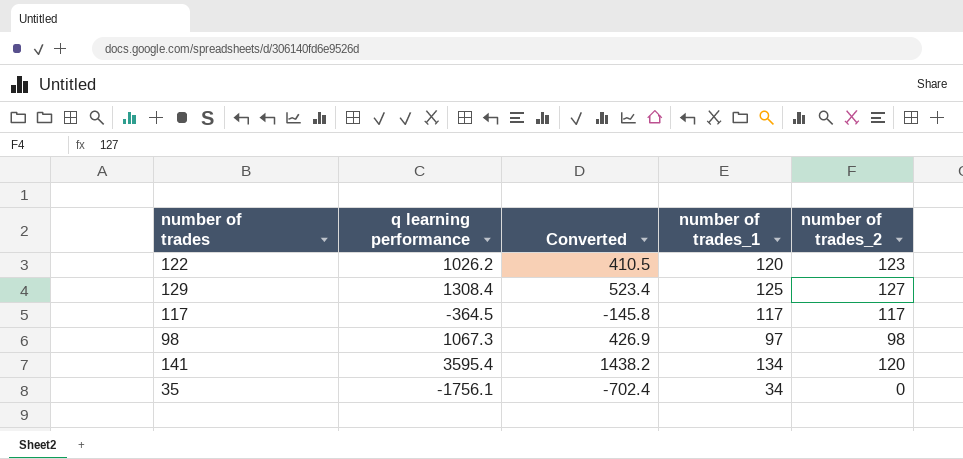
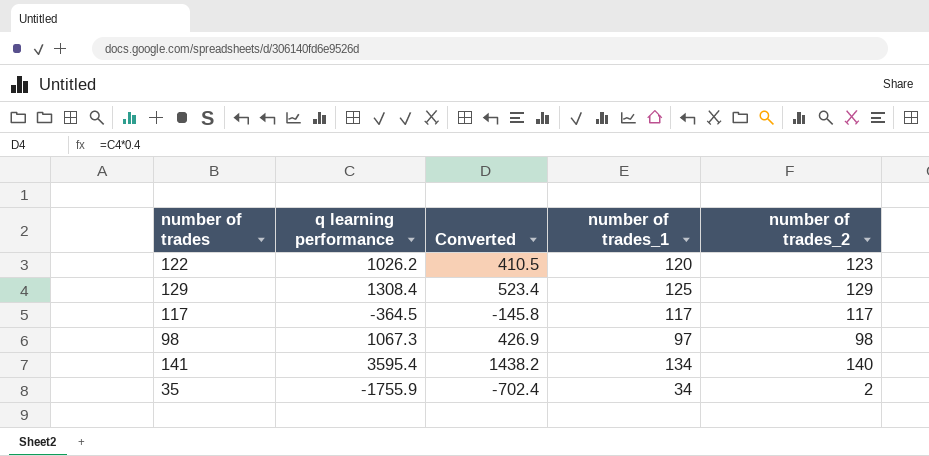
129 | number of trades_2: 127 -> 129
141 | number of trades_2: 120 -> 140
35 | q learning performance: -1756.1 -> -1755.9
35 | number of trades_2: 0 -> 2

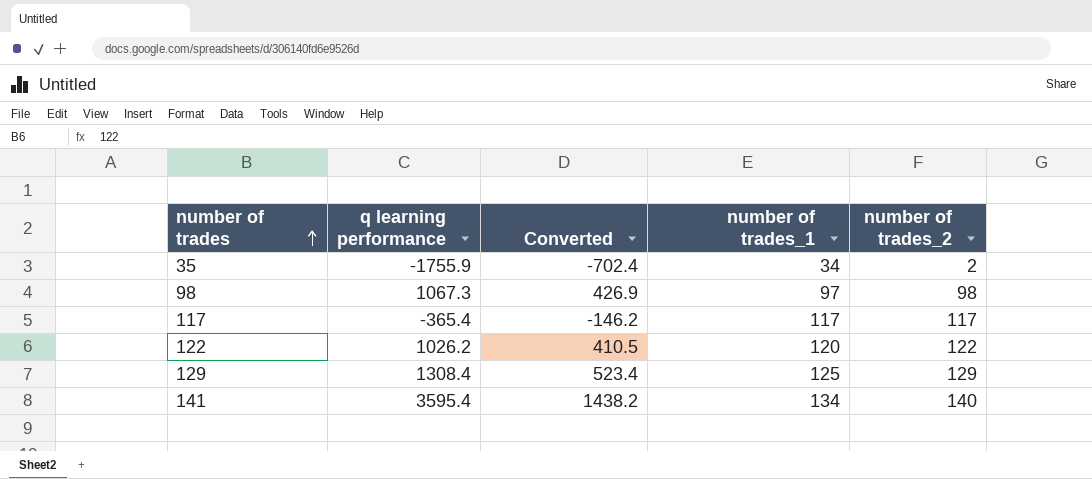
row order: none -> number of trades ascending
117 | q learning performance: -364.5 -> -365.4
117 | Converted: -145.8 -> -146.2
122 | number of trades_2: 123 -> 122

----

Using the listing above, show each line with the word "learning" in it.

35 | q learning performance: -1756.1 -> -1755.9
117 | q learning performance: -364.5 -> -365.4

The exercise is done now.